What is needed is an exact reproduction of the lines in the records below, starting at the line with "left: 62px ->" and ending at the line with "font-size: 14px ->", both included, and nothing else; pictures stay out.
==== DATA FOR THE TASK ====
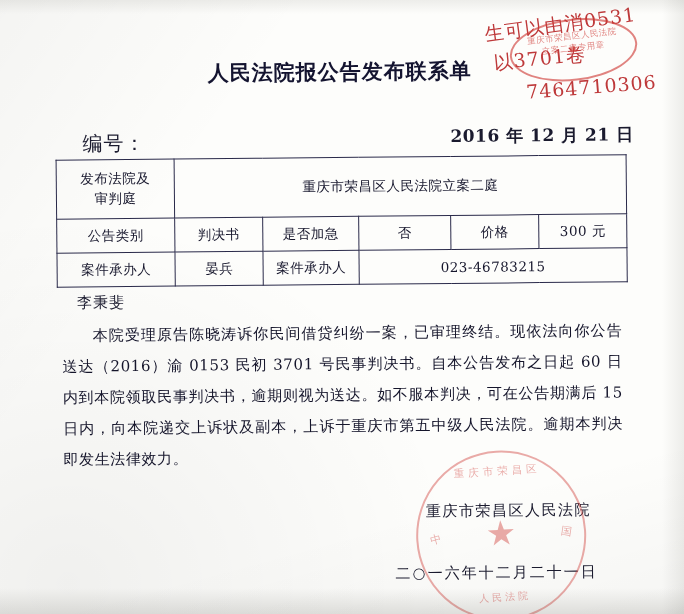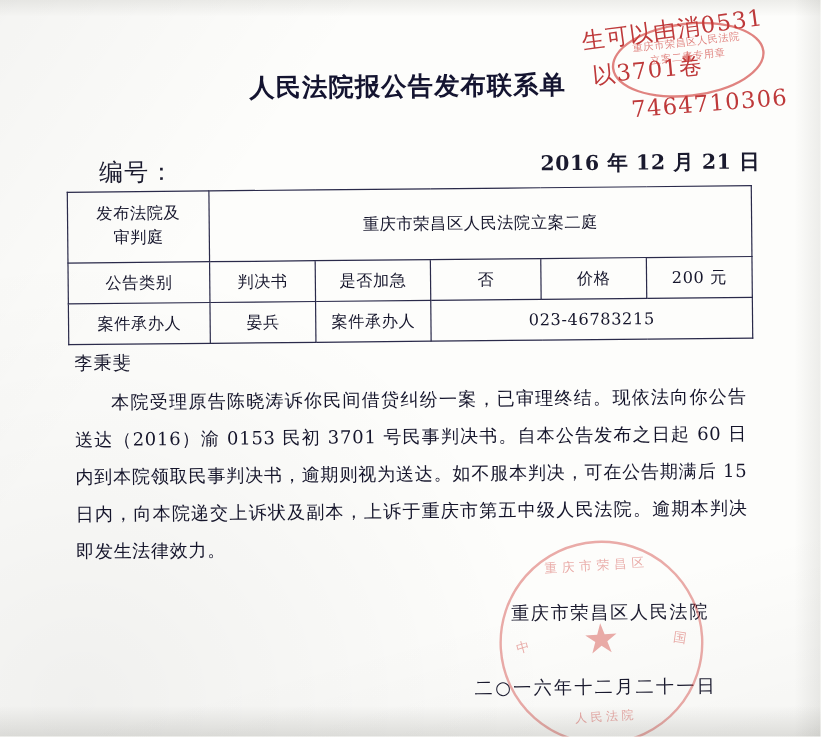"200 元" td { text: 200 -> 300 }
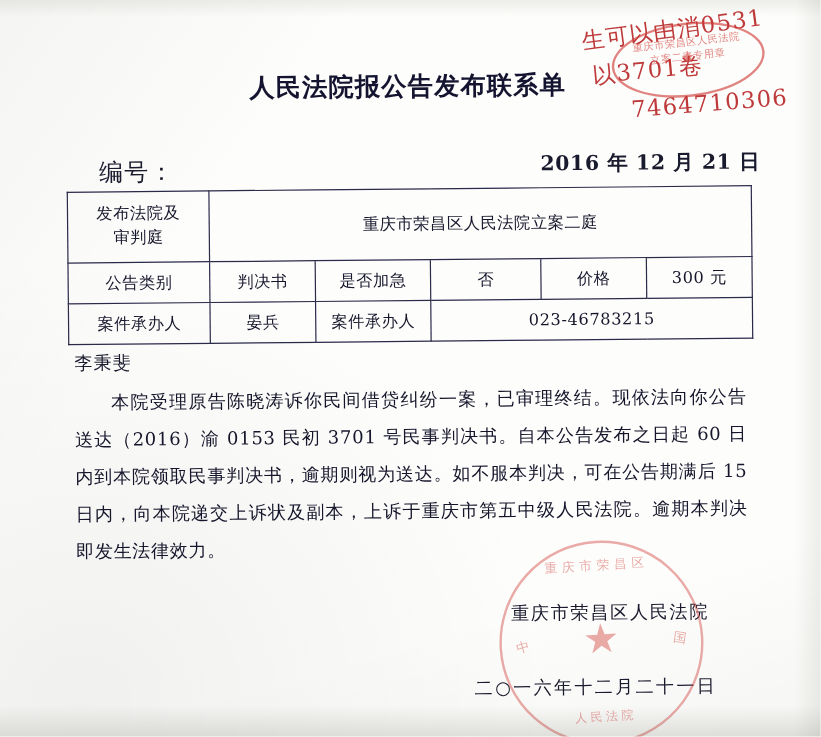"李秉斐" .salutation { left: 62px -> 77px }
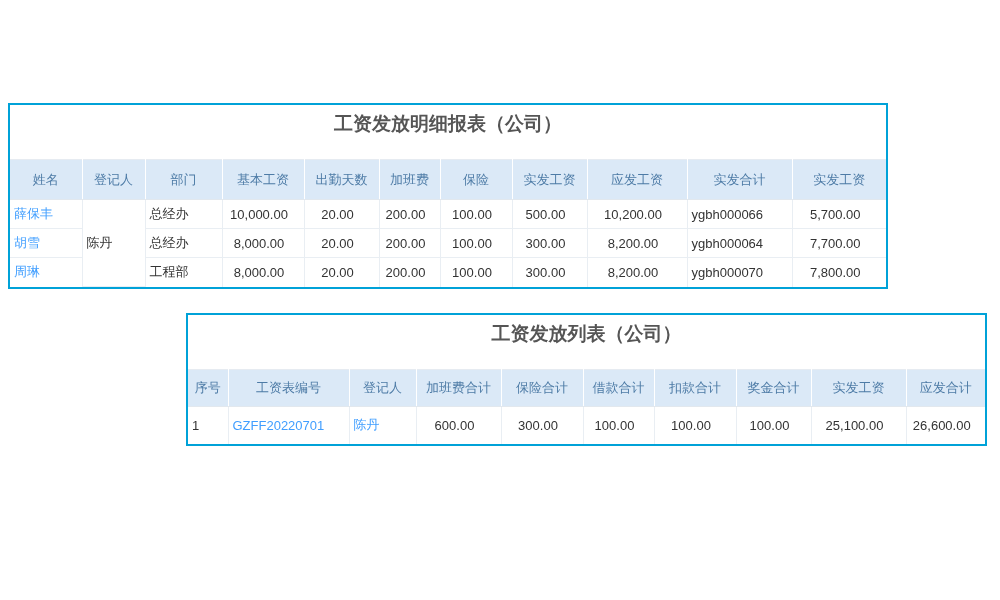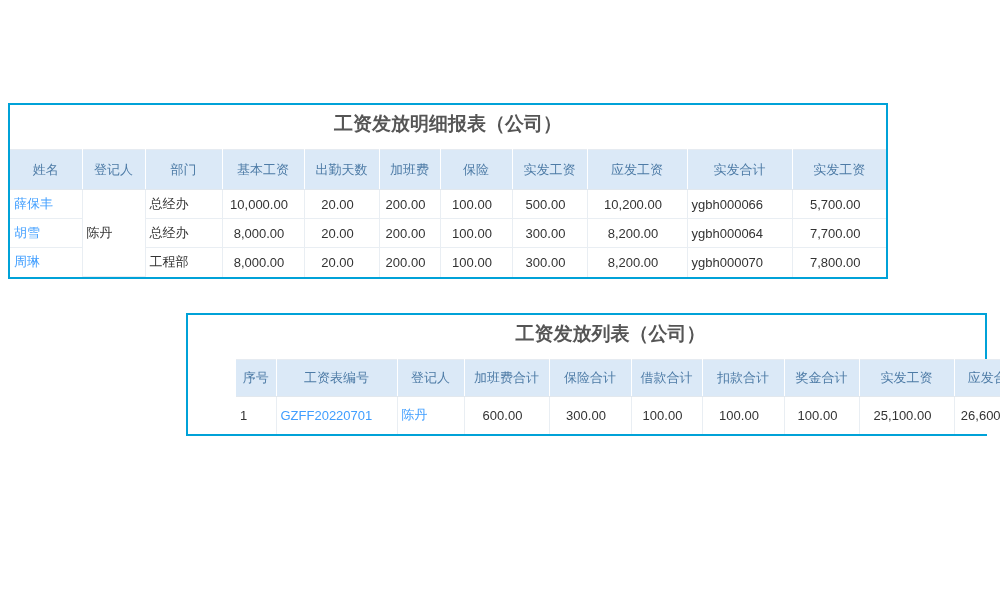"工资发放明细报表（公司）" .report-title { height: 44px -> 54px }
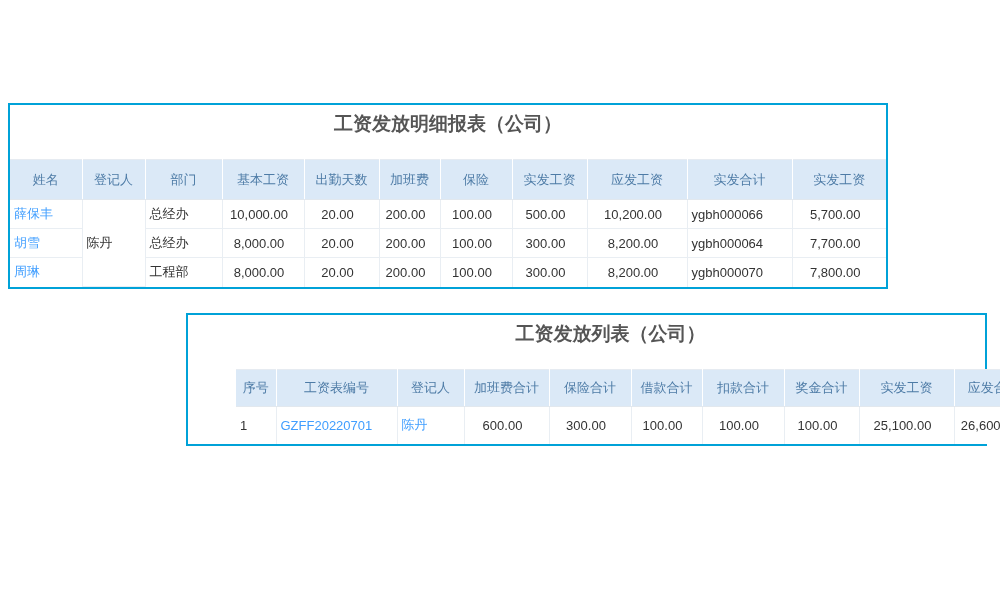"工资发放列表（公司）" #list-report { padding-left: 48px -> none }
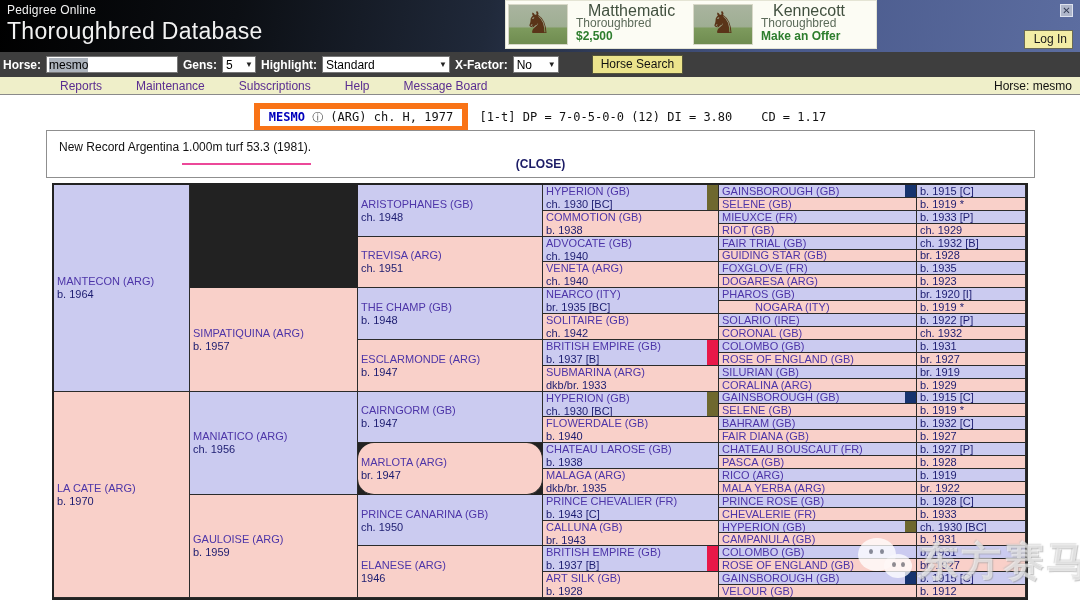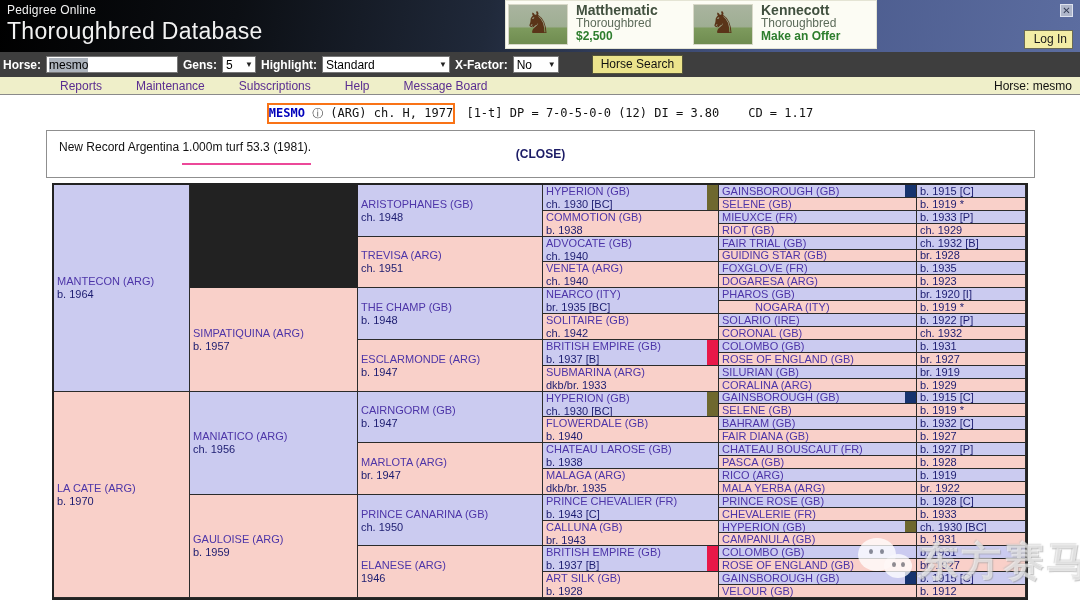"Matthematic" .ad-title { font-size: 14px -> 16px; font-weight: bold -> normal; margin-left: none -> 12px }
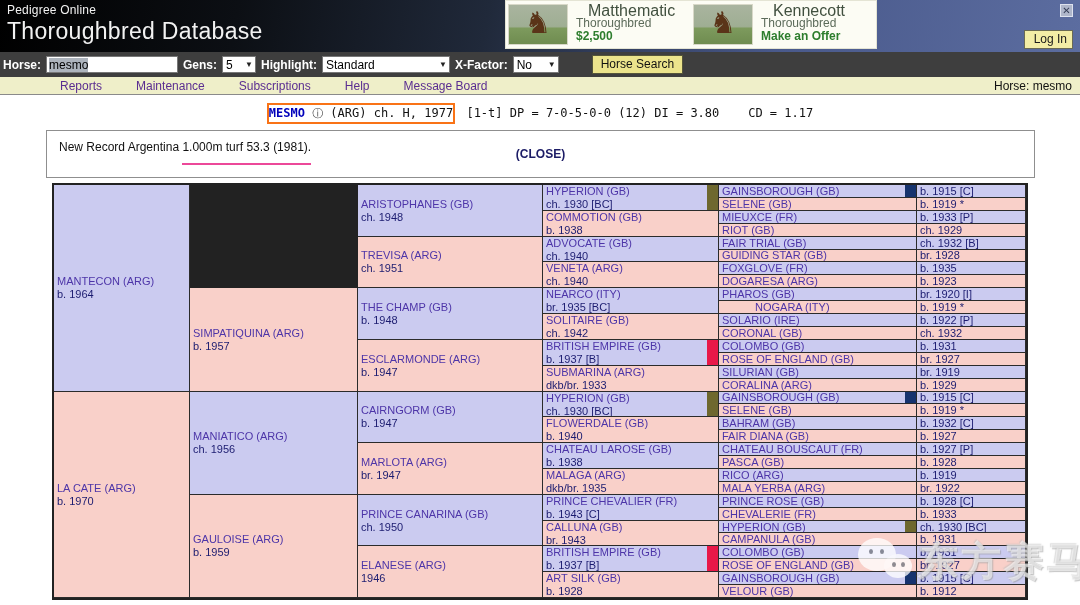"MESMO ⓘ (ARG) ch. H," .annotation-box { border: 2px solid #f97316 -> 6px solid #f97316; padding: 1px 0 -> 1px 9px }
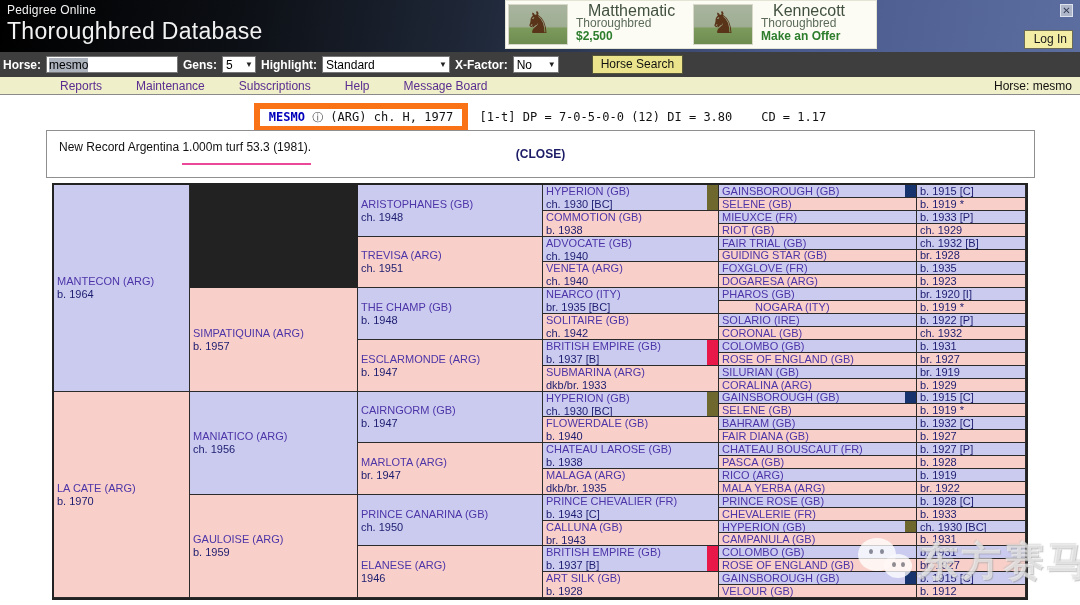"(CLOSE)" .close-link { bottom: 16px -> 6px }
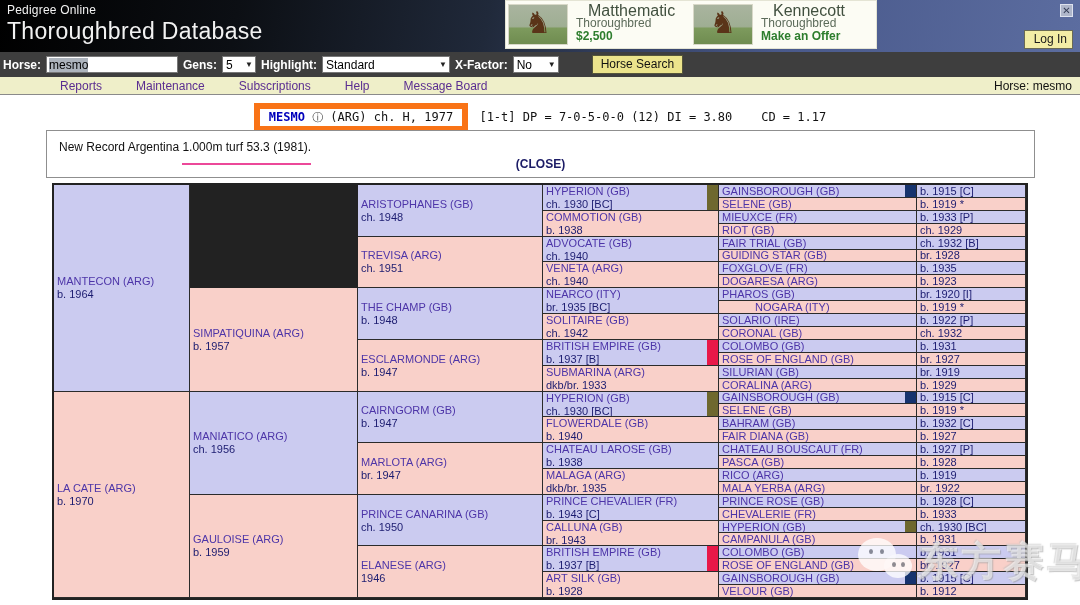"MARLOTA (ARG)" div.pcell { border-radius: none -> 16px }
====
OUTPUT OF THE TASK:
"李秉斐" .salutation { left: 62px -> 77px }
"工资发放明细报表（公司）" .report-title { height: 44px -> 54px }
"工资发放列表（公司）" #list-report { padding-left: 48px -> none }
"Matthematic" .ad-title { font-size: 14px -> 16px; font-weight: bold -> normal; margin-left: none -> 12px }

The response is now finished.